Detailed Introduction: Redis Modules, from Graphs to Machine Learning (Part 1)

ASHISH RANA
13 min readFeb 15, 2019

I know its late( modules are already out for quite a time) but better late than never 😅. Also, this part contains explanation and an example about RedisGraph module only. Others, will be covered in next part in coming weekend.

Machine learning models, artificial neural networks are definitely the new in thing not only for research but for major enterprise industries also. Already enough data is available with various organizations operating in multiple domains especially the big ones. Now, the task is to find suitable mechanism to make the most out this resource available in abundant quantity. To carry out of the box POCs (Proof of Concepts) on all the possible options available in market to maximize the results as per your needs.

But, in times of such great advancements in the trendy fields of ML, AI and Deep Learning it would be quite unjustified to not discuss about advancements in databases which are founding stones for everything from research projects to industries in terms of storing data. Write choice of a database can save you millions of dollar on enterprise level applications over the years. Databases and their architectures are evolving to serve this modern industrial need of rising ML and AI tech. One of the best examples that I have seen is Redis(a key-value in-memory store with persistence) which becomes more powerful with its incredible modules which provides it large number of functionalities.

A time-saver tip: You can skip to any section mentioned below that interests you and start reading. They are written in modular manner 😅.

Let’s carry on our discussion in following manner stated below. So, that we can learn all about Redis from its basics to different functionalities of below mentioned modules.

1. Redis, its basics and use-cases

2. Introduction to its modules and Examples

3. Basics of RedisGraph

4. Basics of Neural-Redis

5. Basics of Redis-ML

If you are here for learning how to use Redis for ML & AI use-cases directly jump onto 3,4,5 section specified above. Only, section 3 present in this article 😉.

Redis, its basics and use-cases

Redis is an in-memory key-value NoSQL data structure store that can be used either as a database or for cache. Its specialty is it supports same data-structures that are used in programming languages like strings, hashes, lists, sets etc. and some other special ones too, few of them will be discussed later in this article. It uses simple commands like SET, DEL for setting and deleting keys. RPUSH, LPUSH, LLEN, LRANGE, LPOP, and RPOP for working with list data structure. And many more commands to interact with the database store. Structure to datastore is provided by these commands only which also encodes typing mechanisms to data. Just follow along documentation it’ll be an excellent guide for you for getting familiar with commands and their functionalities. Also, you can opt for Redis Introductory course RU101.

The main question is: When to use Redis ? And for What purpose ?

The finest way to answer that question will be to mention all the important architectural features of Redis and then present suitable use-case scenarios for it.

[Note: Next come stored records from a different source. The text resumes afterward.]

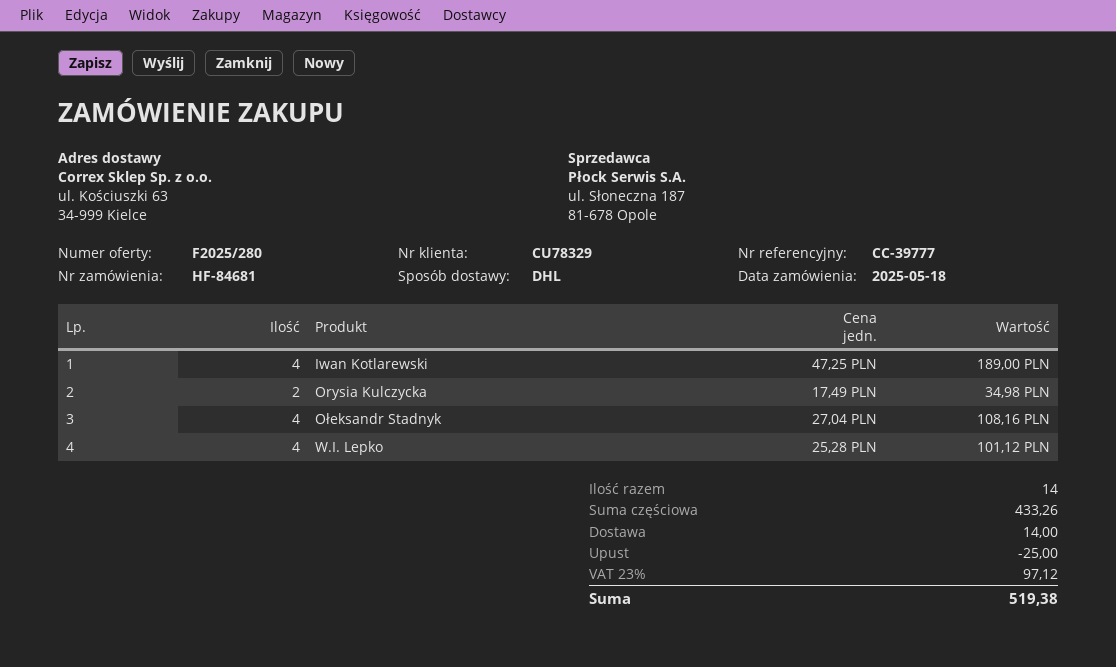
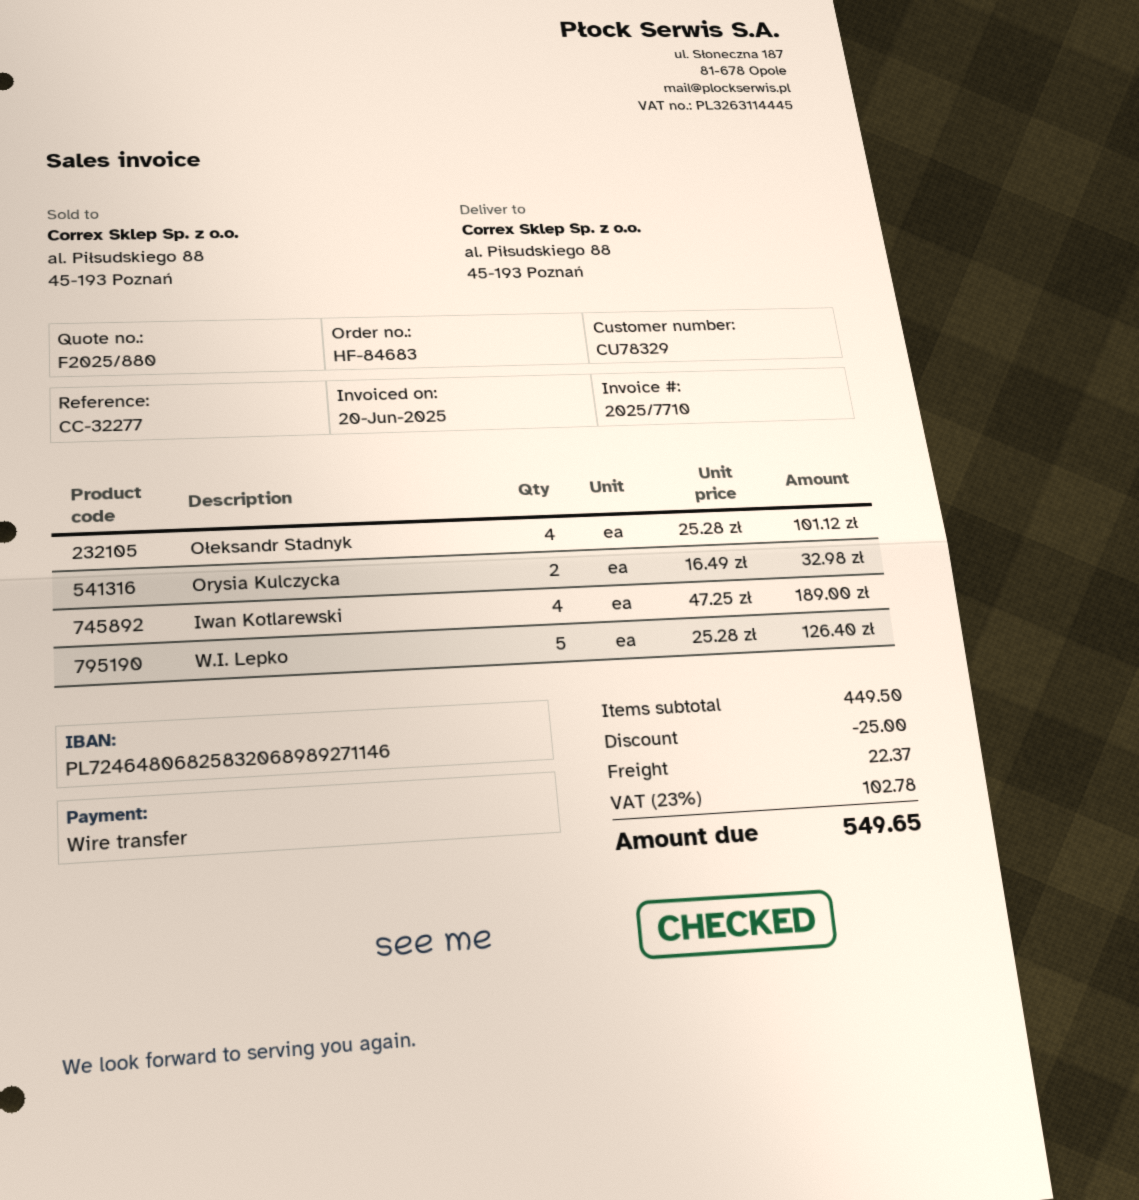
quote number: F2025/280 -> F2025/880
order number: HF-84681 -> HF-84683
reference: CC-39777 -> CC-32277
ship to: ul. Kościuszki 63, 34-999 Kielce -> al. Piłsudskiego 88, 45-193 Poznań
Orysia Kulczycka: 2 x 17.49 = 34.98 -> 2 x 16.49 = 32.98
Ołeksandr Stadnyk: 4 x 27.04 = 108.16 -> 4 x 25.28 = 101.12
W.I. Lepko: 4 x 25.28 = 101.12 -> 5 x 25.28 = 126.40
subtotal: 433.26 -> 449.50
shipping: 14.00 -> 22.37
tax: 23% = 97.12 -> 23% = 102.78
total: 519.38 -> 549.65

Fast and Addition of new Modules: It is very fast as written in C (plus bench-marked as fastest database) and supports addition of multiple modules that can be loaded as binary object file via foreign function interface mechanism. Modules are dynamic libraries that extend functionality of Redis by implementing new commands with features that acts as if they are implemented in Redis core itself. Here, is a sample command to load any module onto your redis-server.

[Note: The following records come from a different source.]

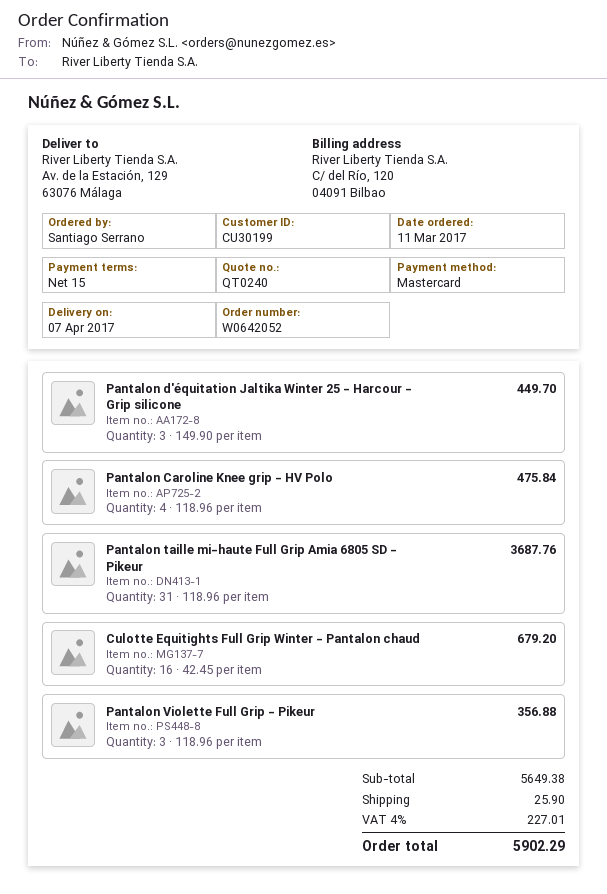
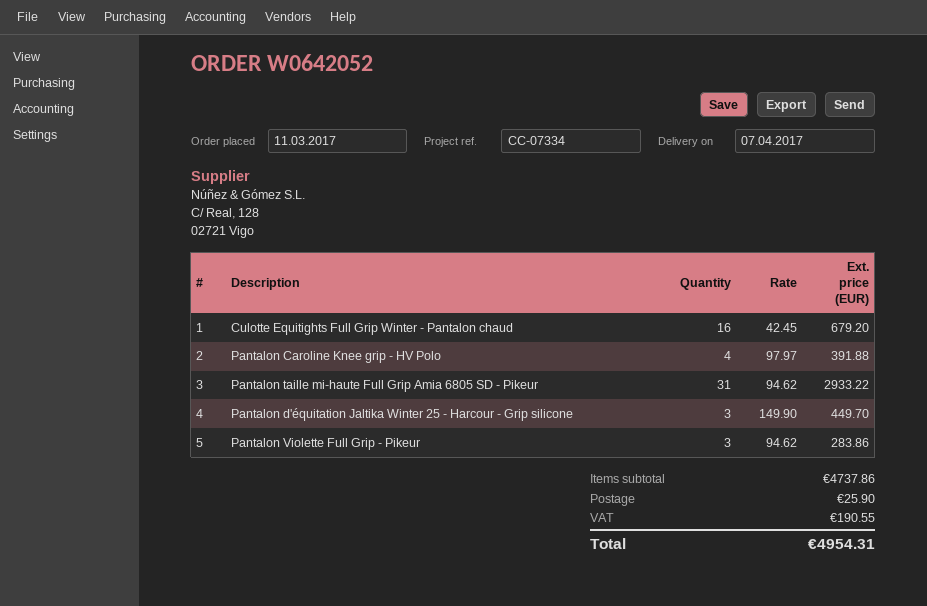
Pantalon Caroline Knee grip - HV Polo: 4 x 118.96 = 475.84 -> 4 x 97.97 = 391.88
Pantalon taille mi-haute Full Grip Amia 6805 SD - Pikeur: 31 x 118.96 = 3687.76 -> 31 x 94.62 = 2933.22
Pantalon Violette Full Grip - Pikeur: 3 x 118.96 = 356.88 -> 3 x 94.62 = 283.86
subtotal: 5649.38 -> 4737.86
tax: 227.01 -> 190.55
total: 5902.29 -> 4954.31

# redis-server --loadmodule path/to/module/src/module-name.soredis-server --loadmodule path/to/module/src/redisgraph.so
CAP Theorem, is stated for distributed systems. That a distributed system can have can only have 2 of the 3: Consistency, Availability and Partition Tolerance. It is very important to decide the trade-offs while designing systems.

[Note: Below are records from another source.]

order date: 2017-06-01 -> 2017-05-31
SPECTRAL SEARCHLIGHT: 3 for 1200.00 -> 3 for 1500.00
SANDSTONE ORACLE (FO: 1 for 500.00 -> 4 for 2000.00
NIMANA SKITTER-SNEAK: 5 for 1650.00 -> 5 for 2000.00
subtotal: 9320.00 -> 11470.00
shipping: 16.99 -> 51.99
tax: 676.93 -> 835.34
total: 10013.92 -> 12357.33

CAP theorem, Where exactly it falls ? If you are using only single Redis instance or a master/slave configuration then it’ll be quite wrong to evaluate to evaluate it with CAP theorem as these will not be called as distributed systems in true sense. Here, ‘P’ will be zero as it has no native partition tolerances, the way to scale it horizontally is by partitioning data across multiple Redis instances. It can be done via client side partitioning where clients determine on which instance to write or ‘Proxy Assisted’ partitioning where a proxy looking like a single Redis instance partitions the data.

We can discuss CAP theorem in context of Redis Sentinal which is a high availability solution with multiple master Redis instances and a list of replicating slaves. It monitors masters and promote slaves via a consensus when master node dies. But, Sentinal is designed keeping performance and strong data model values in mind. It is a general solution high availability and horizontal scalability.

True consistency is given up in favor of performance with replication being performed asynchronously. Similarly, strong availability(all writes be successful, even when the nodes cannot reach each other across the network.) is given up in favor of strong data model of Redis. Let’s say both masters should have same data and if a master joins later data must be merged onto it. But, Redis never actually merges data because it is difficult to correctly merge lists, sets, and some of the other advanced data structures Redis supports. Instead, it will always accept the most recently written state of the data.

Along with three parameters of CAP theorem Redis clusters are designed to keeping in mind to retain performance and strong data models. Salability being the ideal gem for it to focus on. It won’t be good match for heavy industrial grade application demanding very high consistency and availability(HTAP or OLTP use-cases) but for applications demanding high performance or analytics (OLAP use-cases) as prime criteria it can do wonders for them.

I have seen big organization skip away from Redis and its module when it comes to utilizing as primary datastore because many organizations demand consistency and high availability. But, it is used majorly as caching layer in the existing data pipeline for providing high throughput.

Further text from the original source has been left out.